_WORK REQUEST_: Exact reproduction required: the lines below from the line with "top: 21px ->" to the line with "text-decoration: underline ->", both ends included, and no others.

_EXTRACTED RECORDS_:
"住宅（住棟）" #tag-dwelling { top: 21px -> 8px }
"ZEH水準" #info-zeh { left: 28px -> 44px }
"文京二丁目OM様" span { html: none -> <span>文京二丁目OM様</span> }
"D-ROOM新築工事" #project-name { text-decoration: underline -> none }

...

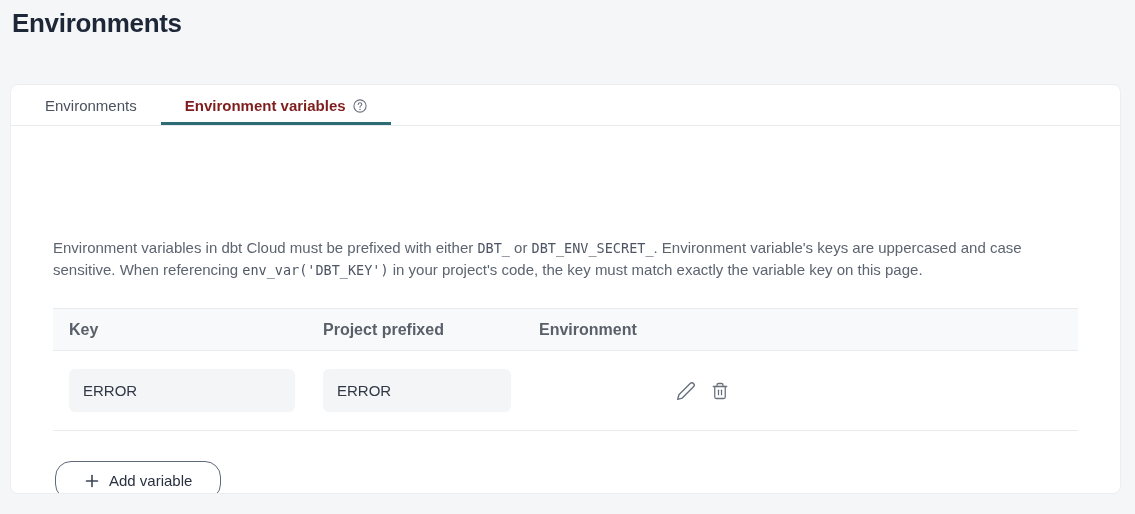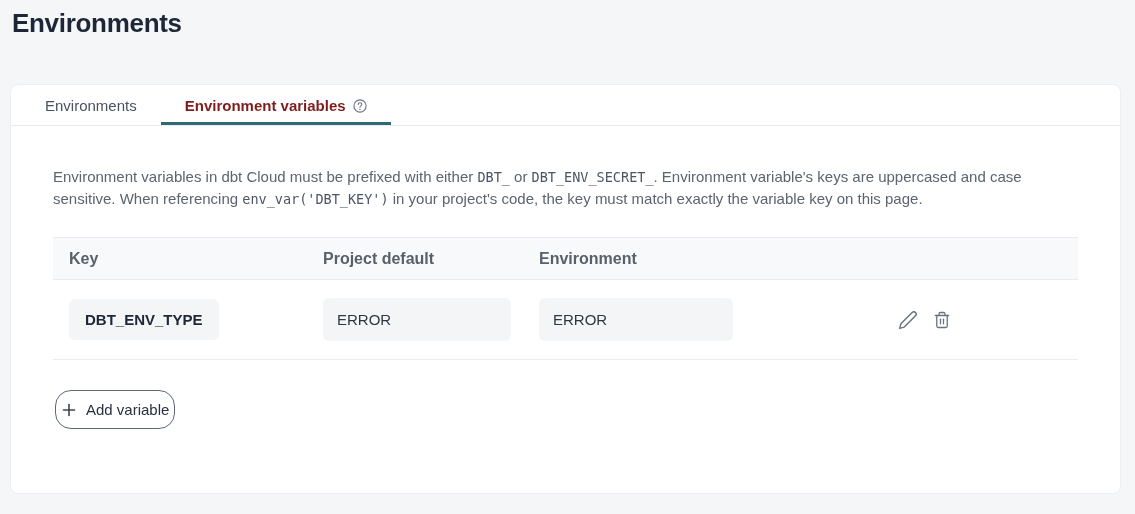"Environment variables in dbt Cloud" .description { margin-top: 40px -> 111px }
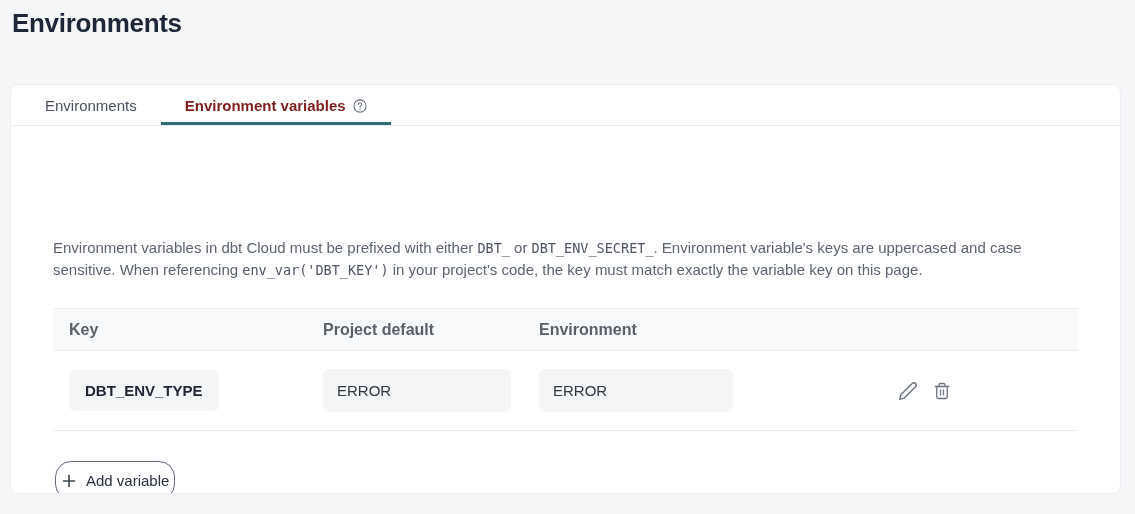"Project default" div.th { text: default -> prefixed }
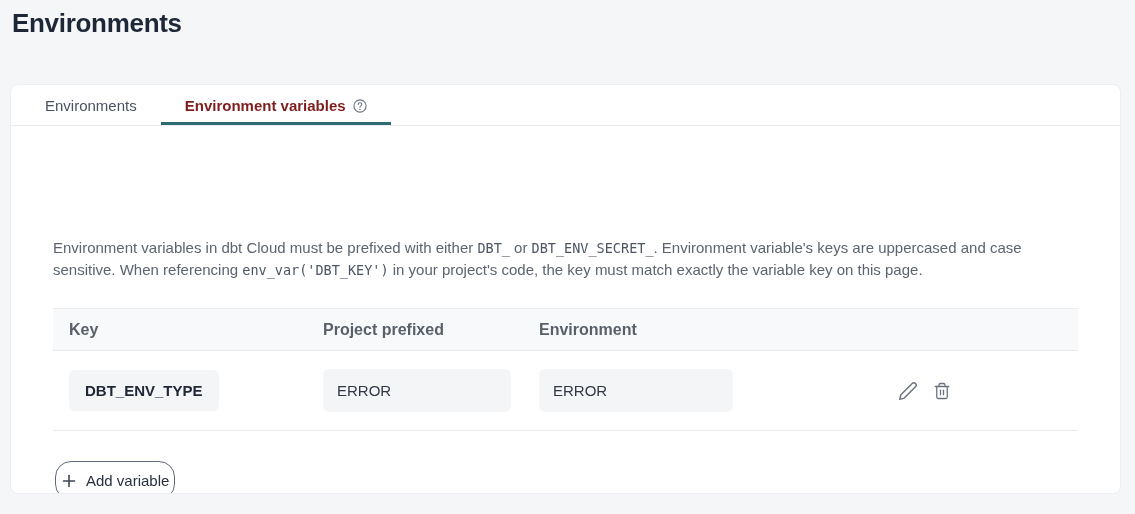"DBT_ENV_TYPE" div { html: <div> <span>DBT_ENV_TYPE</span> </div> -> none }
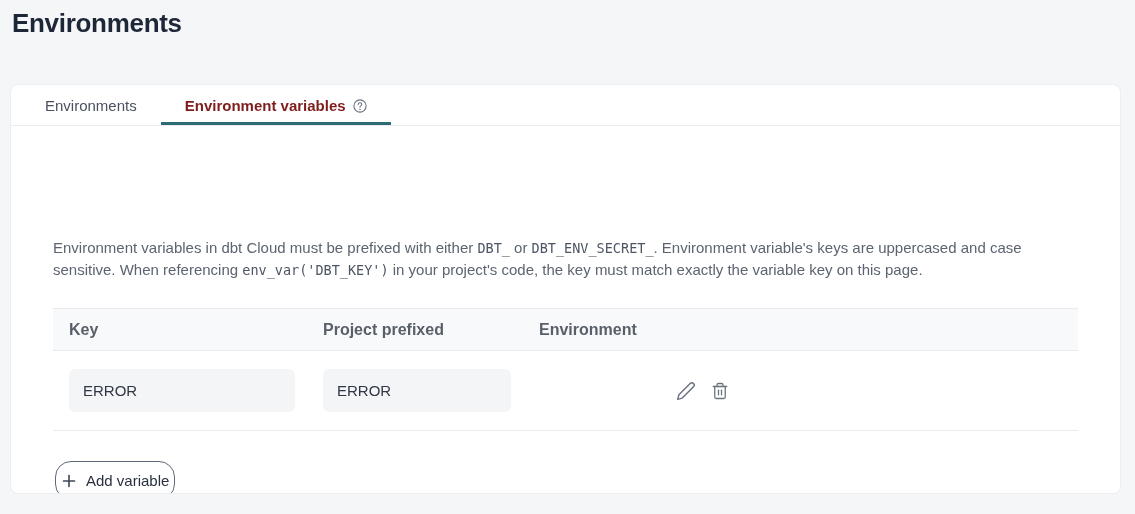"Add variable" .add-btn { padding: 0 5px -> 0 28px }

_OUTPUT FOR THIS EXERCISE_:
"住宅（住棟）" #tag-dwelling { top: 21px -> 8px }
"ZEH水準" #info-zeh { left: 28px -> 44px }
"文京二丁目OM様" span { html: none -> <span>文京二丁目OM様</span> }
"D-ROOM新築工事" #project-name { text-decoration: underline -> none }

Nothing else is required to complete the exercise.